Step 3: Create and Register a Job Definition

Now that your Docker image is in an image registry, you can specify it in an AWS Batch job definition and use it later to run an array job. For the sake of brevity, this example uses the AWS CLI, but you can also use the AWS Management Console. For more information, see Creating a Job Definition in the Amazon Elastic Container Registry User Guide.

To create a job definition

  1. Create a file called print-color.json in your workspace directory and paste the contents below into it.
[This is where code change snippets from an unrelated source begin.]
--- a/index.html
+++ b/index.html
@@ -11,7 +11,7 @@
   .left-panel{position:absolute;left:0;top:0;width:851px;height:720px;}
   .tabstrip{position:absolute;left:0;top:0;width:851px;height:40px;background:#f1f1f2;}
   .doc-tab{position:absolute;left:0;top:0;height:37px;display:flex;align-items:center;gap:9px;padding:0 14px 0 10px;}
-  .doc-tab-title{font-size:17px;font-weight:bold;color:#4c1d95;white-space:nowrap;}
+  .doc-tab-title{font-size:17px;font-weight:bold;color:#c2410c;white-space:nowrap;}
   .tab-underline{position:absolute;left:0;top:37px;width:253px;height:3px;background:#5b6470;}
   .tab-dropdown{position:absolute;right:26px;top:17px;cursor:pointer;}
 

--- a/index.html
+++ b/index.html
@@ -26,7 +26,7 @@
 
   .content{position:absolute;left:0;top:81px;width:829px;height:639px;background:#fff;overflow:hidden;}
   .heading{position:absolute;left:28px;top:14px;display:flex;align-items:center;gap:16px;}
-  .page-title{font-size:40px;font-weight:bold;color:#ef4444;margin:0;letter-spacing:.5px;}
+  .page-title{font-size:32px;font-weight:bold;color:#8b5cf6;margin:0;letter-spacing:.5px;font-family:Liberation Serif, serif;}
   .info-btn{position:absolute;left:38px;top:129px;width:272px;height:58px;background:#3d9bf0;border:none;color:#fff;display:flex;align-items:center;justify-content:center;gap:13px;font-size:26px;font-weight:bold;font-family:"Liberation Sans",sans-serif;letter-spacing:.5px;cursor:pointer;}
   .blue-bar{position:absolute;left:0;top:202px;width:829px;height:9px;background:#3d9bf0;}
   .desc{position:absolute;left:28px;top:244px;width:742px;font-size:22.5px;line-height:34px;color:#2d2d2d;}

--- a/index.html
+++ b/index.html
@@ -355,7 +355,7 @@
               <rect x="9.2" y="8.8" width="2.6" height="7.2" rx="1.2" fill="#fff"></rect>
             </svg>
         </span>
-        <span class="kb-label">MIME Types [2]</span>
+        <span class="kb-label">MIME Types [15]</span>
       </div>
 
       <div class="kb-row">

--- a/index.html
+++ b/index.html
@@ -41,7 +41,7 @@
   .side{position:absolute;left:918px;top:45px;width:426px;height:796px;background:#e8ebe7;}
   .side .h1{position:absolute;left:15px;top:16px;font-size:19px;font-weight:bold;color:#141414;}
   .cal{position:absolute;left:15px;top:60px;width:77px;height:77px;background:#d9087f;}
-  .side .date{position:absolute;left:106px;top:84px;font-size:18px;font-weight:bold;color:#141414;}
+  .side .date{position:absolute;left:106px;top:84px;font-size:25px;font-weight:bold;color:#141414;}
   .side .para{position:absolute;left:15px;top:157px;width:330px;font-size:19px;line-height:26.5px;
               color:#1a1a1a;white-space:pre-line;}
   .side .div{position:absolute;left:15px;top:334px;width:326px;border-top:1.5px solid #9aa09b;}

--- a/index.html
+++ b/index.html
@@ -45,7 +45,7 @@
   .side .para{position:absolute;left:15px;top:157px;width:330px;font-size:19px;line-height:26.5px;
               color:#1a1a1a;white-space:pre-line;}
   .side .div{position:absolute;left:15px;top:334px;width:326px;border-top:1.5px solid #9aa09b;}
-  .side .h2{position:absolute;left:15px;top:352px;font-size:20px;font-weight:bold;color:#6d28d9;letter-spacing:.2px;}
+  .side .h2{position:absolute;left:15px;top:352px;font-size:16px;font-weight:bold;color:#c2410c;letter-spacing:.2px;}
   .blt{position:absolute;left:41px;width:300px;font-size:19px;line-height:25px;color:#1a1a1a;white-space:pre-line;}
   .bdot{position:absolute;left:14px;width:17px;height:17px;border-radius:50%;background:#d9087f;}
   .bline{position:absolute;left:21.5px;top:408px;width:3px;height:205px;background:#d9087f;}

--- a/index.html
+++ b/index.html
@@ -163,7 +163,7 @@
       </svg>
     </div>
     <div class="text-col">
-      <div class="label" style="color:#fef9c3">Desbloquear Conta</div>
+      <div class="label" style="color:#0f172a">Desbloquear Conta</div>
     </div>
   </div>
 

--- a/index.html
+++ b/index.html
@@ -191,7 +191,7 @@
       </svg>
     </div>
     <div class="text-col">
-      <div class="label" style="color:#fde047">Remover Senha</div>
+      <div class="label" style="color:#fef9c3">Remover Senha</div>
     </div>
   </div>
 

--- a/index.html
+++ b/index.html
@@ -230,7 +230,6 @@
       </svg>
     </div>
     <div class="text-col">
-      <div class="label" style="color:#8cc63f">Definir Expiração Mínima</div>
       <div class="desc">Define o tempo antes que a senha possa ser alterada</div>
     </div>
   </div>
Replace the image repository URI with your own image's URI.

    { "jobDefinitionName": "print-color", "type": "container", "containerProperties": { "image": "aws_account_id.dkr.ecr.region.amazonaws.com/print-color", "vcpus": 1, "memory": 250 } }
  2. Register the job definition with AWS Batch:

    aws batch register-job-definition --cli-input-json file://print-color.json

Step 4: Submit an AWS Batch Array Job

After you have registered your job definition, you can submit an AWS Batch array job that uses your new container image.

To submit an AWS Batch array job

  1. Create a file called print-color-job-def.json in your workspace directory and paste the contents below into it.

    Note

    This example assumes the default job queue name that is created by the AWS Batch first-run wizard. If your job queue name is different, replace the first-run-job-queue name with your job queue name.

    { "jobName": "print-color", "jobQueue": "first-run-job-queue", "arrayProperties": { "size": 7 }, "jobDefinition": "print-color" }
  2. Submit the job to your AWS Batch job queue. Note the job ID that is returned in the output.

    aws batch submit-job --cli-input-json file://print-color-job-def.json
  3. Describe the job's status and wait for the job to move to SUCCEEDED.

Step 5: View Your Array Job Logs

After your job reaches the SUCCEEDED status, you can view the CloudWatch Logs from the job's container.

To view your job's logs in CloudWatch Logs

  1. Open the AWS Batch console at https://console.aws.amazon.com/batch/.

  2. In the left navigation pane, choose Jobs.

  3. For Job queue, select a queue.

  4. In the Status section, choose succeeded.

  5. To display all of the child jobs for your array job, select the job ID that was returned in the previous section. .

  6. To see the logs from the job's container, select one of the child jobs and choose View logs.

  7. View the other child job's logs. Each job returns a different color of the rainbow.